Work to be completed: Where the records below reach the line containing "[10,529,489,790] Трамп наконец-то", start transcribing, and end with the line containing "[121,190,270,205] 22 กรกฎาคม", exactly and with nothing else added.

Exercise data:
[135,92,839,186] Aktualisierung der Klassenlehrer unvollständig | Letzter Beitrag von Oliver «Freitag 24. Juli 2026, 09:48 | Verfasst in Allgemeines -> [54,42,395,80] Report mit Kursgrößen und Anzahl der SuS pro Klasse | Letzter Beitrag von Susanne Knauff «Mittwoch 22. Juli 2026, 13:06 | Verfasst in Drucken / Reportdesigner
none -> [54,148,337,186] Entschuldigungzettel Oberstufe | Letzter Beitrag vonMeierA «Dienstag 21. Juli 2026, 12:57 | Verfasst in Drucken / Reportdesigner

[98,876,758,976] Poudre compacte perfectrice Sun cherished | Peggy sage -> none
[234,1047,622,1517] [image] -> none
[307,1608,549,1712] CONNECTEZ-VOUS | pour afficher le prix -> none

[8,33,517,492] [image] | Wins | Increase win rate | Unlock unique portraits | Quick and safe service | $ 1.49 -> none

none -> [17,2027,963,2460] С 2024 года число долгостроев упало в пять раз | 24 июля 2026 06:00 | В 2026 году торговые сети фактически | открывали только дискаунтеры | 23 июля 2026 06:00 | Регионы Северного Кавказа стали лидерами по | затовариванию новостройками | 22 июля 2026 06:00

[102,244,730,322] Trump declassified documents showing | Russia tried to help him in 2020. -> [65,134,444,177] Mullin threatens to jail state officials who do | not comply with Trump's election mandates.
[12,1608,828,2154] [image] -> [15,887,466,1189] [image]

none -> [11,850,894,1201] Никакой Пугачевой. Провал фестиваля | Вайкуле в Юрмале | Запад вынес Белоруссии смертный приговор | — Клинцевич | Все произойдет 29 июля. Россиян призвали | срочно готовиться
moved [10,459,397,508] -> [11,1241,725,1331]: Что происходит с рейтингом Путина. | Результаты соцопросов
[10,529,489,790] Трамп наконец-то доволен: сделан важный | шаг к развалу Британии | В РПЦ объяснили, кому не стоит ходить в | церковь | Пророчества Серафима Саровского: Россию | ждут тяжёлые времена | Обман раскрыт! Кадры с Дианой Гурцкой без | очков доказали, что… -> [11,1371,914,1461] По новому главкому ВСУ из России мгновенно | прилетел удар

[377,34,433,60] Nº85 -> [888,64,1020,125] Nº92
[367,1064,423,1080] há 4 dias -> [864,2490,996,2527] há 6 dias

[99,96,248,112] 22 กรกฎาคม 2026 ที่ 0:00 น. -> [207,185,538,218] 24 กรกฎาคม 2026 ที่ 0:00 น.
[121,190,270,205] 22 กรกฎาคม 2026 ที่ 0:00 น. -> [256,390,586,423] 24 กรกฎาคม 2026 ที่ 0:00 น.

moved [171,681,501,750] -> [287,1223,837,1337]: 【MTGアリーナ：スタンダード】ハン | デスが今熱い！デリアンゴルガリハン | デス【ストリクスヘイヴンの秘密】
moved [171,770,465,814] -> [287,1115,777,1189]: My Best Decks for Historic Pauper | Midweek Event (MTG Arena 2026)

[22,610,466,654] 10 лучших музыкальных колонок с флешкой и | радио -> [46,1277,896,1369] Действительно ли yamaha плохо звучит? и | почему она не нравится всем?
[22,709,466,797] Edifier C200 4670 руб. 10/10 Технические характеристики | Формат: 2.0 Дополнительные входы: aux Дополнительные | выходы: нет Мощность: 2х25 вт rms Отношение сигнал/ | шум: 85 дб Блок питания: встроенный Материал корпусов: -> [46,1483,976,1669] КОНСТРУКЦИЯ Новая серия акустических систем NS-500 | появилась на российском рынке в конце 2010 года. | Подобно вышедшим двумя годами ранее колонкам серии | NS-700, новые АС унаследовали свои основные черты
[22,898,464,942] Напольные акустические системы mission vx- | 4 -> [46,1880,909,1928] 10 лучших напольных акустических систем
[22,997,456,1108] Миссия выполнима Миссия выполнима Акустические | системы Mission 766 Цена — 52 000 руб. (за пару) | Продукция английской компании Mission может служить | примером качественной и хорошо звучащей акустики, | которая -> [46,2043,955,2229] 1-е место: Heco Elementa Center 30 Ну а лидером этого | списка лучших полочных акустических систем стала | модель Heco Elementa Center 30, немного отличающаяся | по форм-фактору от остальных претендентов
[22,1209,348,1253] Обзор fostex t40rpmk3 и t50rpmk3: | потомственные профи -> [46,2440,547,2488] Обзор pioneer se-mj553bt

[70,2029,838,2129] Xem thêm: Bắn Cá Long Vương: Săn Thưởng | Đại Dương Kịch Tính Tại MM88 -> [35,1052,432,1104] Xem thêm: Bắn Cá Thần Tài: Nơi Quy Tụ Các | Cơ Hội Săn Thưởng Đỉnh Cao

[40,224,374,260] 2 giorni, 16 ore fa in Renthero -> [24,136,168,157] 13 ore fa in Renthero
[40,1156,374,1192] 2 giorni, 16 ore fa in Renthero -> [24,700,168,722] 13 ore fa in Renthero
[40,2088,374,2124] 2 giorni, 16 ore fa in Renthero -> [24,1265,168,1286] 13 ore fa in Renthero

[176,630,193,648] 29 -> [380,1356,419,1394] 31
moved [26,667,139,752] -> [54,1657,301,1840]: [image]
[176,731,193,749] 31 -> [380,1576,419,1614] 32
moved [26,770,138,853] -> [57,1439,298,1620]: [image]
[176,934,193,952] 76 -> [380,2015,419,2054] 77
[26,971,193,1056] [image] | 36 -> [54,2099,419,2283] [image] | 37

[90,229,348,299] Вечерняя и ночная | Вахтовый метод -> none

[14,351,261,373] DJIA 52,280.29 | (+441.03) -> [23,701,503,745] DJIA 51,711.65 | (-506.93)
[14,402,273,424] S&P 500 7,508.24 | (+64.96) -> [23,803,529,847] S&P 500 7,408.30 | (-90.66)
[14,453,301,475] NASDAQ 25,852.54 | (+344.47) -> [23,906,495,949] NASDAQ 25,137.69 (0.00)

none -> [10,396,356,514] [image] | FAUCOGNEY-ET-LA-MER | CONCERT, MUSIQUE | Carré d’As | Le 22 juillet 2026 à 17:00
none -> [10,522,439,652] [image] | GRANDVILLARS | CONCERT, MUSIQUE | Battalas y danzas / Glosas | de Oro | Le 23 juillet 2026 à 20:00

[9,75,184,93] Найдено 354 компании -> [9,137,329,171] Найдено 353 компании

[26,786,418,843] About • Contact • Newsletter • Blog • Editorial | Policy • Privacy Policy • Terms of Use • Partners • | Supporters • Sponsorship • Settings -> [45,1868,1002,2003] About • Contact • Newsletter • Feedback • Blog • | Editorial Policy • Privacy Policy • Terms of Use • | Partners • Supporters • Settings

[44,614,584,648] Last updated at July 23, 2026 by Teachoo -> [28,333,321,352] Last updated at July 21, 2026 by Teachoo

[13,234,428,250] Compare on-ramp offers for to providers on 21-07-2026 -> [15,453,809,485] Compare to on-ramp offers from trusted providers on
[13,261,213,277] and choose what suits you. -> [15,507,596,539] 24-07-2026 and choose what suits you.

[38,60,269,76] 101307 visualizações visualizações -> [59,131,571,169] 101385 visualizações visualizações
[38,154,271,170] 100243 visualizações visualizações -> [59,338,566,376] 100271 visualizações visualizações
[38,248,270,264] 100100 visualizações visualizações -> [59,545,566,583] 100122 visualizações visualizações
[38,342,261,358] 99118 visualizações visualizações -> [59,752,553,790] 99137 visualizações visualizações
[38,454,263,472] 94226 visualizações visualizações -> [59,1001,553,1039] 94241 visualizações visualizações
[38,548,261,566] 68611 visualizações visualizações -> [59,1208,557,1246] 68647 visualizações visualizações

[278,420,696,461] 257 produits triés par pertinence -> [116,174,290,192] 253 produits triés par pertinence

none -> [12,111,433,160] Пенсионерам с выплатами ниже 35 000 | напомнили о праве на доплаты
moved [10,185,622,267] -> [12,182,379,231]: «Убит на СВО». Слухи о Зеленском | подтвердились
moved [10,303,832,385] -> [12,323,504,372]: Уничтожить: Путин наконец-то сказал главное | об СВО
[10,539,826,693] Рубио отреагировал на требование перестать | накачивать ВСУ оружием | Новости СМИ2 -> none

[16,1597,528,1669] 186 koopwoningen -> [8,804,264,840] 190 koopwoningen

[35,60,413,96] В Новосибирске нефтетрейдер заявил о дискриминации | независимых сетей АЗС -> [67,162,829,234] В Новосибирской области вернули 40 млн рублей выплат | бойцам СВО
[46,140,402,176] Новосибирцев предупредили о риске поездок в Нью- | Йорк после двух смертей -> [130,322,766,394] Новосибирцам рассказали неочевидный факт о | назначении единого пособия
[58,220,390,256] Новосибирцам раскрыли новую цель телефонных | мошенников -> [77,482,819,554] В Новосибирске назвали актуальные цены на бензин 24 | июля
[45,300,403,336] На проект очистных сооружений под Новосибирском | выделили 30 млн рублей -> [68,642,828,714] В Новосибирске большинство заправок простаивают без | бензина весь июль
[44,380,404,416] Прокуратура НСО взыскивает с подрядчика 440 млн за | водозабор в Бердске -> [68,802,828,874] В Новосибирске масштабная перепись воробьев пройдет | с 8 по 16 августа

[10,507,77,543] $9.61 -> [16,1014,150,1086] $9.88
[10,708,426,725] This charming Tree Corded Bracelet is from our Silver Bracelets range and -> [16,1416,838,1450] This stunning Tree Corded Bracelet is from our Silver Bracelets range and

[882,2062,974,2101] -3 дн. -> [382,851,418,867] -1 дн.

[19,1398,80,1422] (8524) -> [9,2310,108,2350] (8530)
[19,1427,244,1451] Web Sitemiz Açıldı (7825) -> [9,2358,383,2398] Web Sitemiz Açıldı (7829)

Solution for this problem:
[10,529,489,790] Трамп наконец-то доволен: сделан важный | шаг к развалу Британии | В РПЦ объяснили, кому не стоит ходить в | церковь | Пророчества Серафима Саровского: Россию | ждут тяжёлые времена | Обман раскрыт! Кадры с Дианой Гурцкой без | очков доказали, что… -> [11,1371,914,1461] По новому главкому ВСУ из России мгновенно | прилетел удар

[377,34,433,60] Nº85 -> [888,64,1020,125] Nº92
[367,1064,423,1080] há 4 dias -> [864,2490,996,2527] há 6 dias

[99,96,248,112] 22 กรกฎาคม 2026 ที่ 0:00 น. -> [207,185,538,218] 24 กรกฎาคม 2026 ที่ 0:00 น.
[121,190,270,205] 22 กรกฎาคม 2026 ที่ 0:00 น. -> [256,390,586,423] 24 กรกฎาคม 2026 ที่ 0:00 น.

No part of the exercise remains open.